= United States Health Care Reform: Progress to Date and Next Steps =

2016 review article by Barack Obama

"United States Health Care Reform: Progress to Date and Next Steps" is a review article by then-President of the United States Barack Obama in which he reviews the effects of the Affordable Care Act (ACA), a major health care law he signed in 2010, and recommends health care policy changes that he thinks would build on its successes. The article was published in the Journal of the American Medical Association (JAMA) as a "special communication" online on July 11, 2016, and in print on August 2, 2016. With the article's publication, Obama became the first sitting U.S. president to publish an article in a peer-reviewed academic journal. The article was named the most popular paper published in an academic journal in 2016 by Altmetric, which gave it a score of 8,063, the highest such score ever recorded.

==Background==
White House deputy chief of staff for implementation Kristie Canegallo told NPR that the idea for Obama to write the article originated when he requested a "comprehensive review" of the Affordable Care Act from his staff in late 2015. Canegallo also said that after he received this review, he decided he wanted to share its findings publicly, and that the purpose of Obama's article was to inform future policy makers.

==Peer review==
According to Bloomberg News, the article was not peer-reviewed, but did undergo multiple rounds of editing and fact-checking. A spokesman for JAMA said that "The article by President Obama was treated in the same fashion as other Special Communication articles, including undergoing rigorous internal review, two revisions of the manuscript, and subsequent modifications during the editing process as the revised manuscript was reviewed again by the Editor-in-Chief and Executive Editor". The editor-in-chief of JAMA, Howard Bauchner, said that the article underwent two months of fact-checking and revisions before being published.

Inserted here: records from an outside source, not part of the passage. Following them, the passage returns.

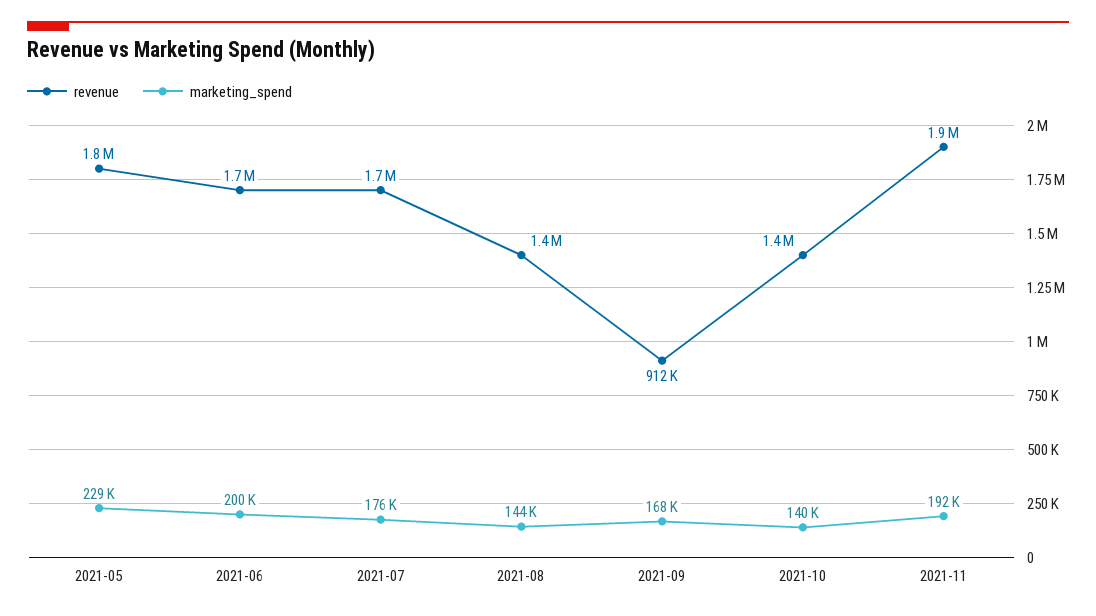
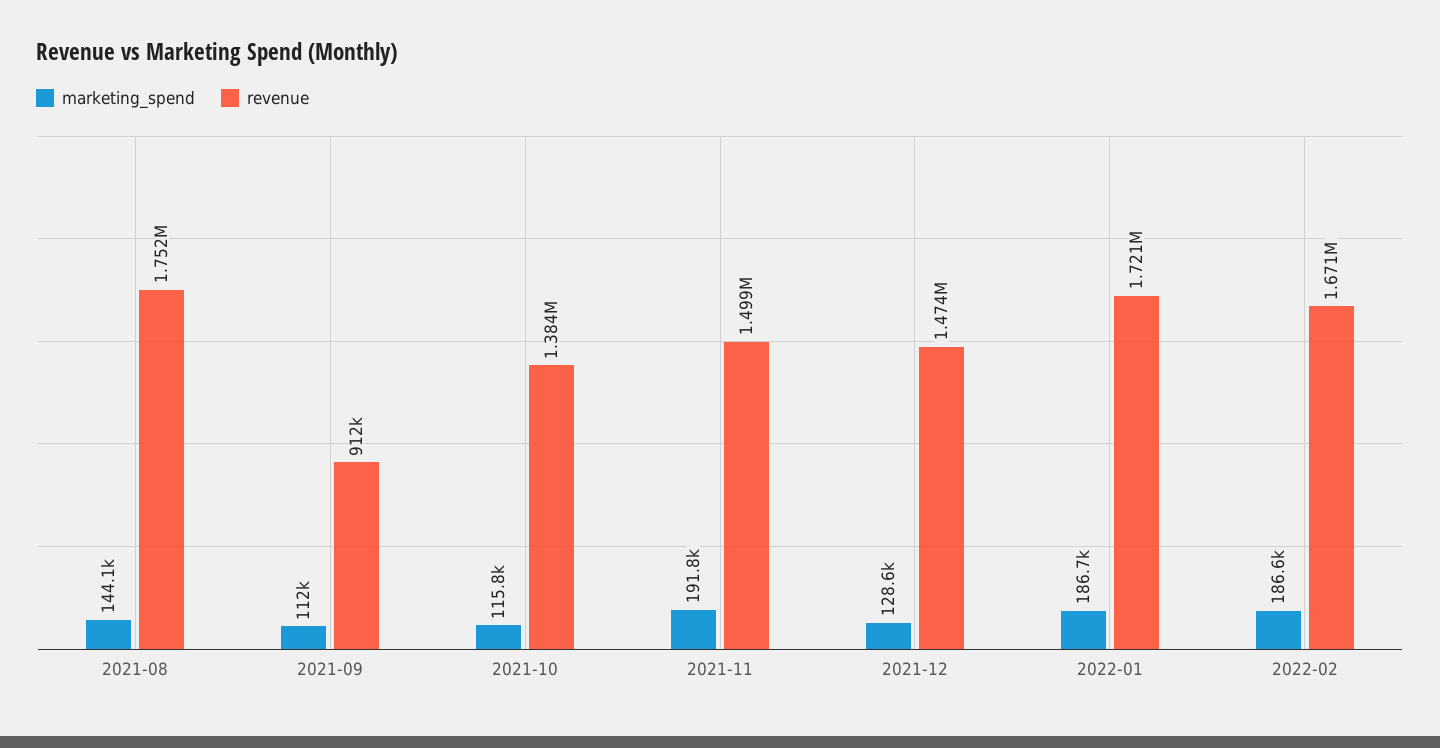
revenue, 2021-05: 1800000 -> none
marketing_spend, 2021-05: 229000 -> none
revenue, 2021-06: 1700000 -> none
marketing_spend, 2021-06: 200000 -> none
revenue, 2021-07: 1700000 -> none
marketing_spend, 2021-07: 176000 -> none
revenue, 2021-08: 1400000 -> 1752000
marketing_spend, 2021-09: 168000 -> 112000
marketing_spend, 2021-10: 140000 -> 115800
revenue, 2021-11: 1900000 -> 1499000
marketing_spend, 2021-12: none -> 128600
revenue, 2021-12: none -> 1474000
marketing_spend, 2022-01: none -> 186700
revenue, 2022-01: none -> 1721000
marketing_spend, 2022-02: none -> 186600
revenue, 2022-02: none -> 1671000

==Accompanying editorials==
Four editorials were also published alongside the article critiquing its conclusions. One editorial was written by Peter Orszag, the former director of the Office of Management and Budget earlier in the Obama administration, and a major architect of the ACA. Orszag argued that the ACA had generally succeeded in its objectives, in line with what Obama argued in his article, while the other three editorials (one by Stuart Butler, one by Jonathan Skinner and Amitabh Chandra, and one by Howard Bauchner) were more critical of Obama's conclusions. For example, the editorial by Skinner and Chandra criticized Obama's claim that the ACA was limiting the growth of health care spending, and Butler's editorial argued that the savings produced by the ACA may not have benefited consumers.

==Conclusions regarding the Affordable Care Act==
In the article, Obama reviews the effects of his signature health care reform law, the Patient Protection and Affordable Care Act, widely known as "Obamacare". He concludes that since the law took effect, 20 million more Americans have gained health insurance under it, and the uninsurance rate has dropped to 9.1% (as of 2015). He also acknowledges that more work remains to be done to improve America's health care system, noting that many Americans still cannot afford many of their medical treatments and visits, or have no health insurance at all.

==Recommendations==
In the article, Obama recommends that after he leaves office, the next president should introduce a "public option" for health insurance in parts of the United States where there are few insurers in the marketplace. He also calls on his successor to try to reduce prices of prescription drugs.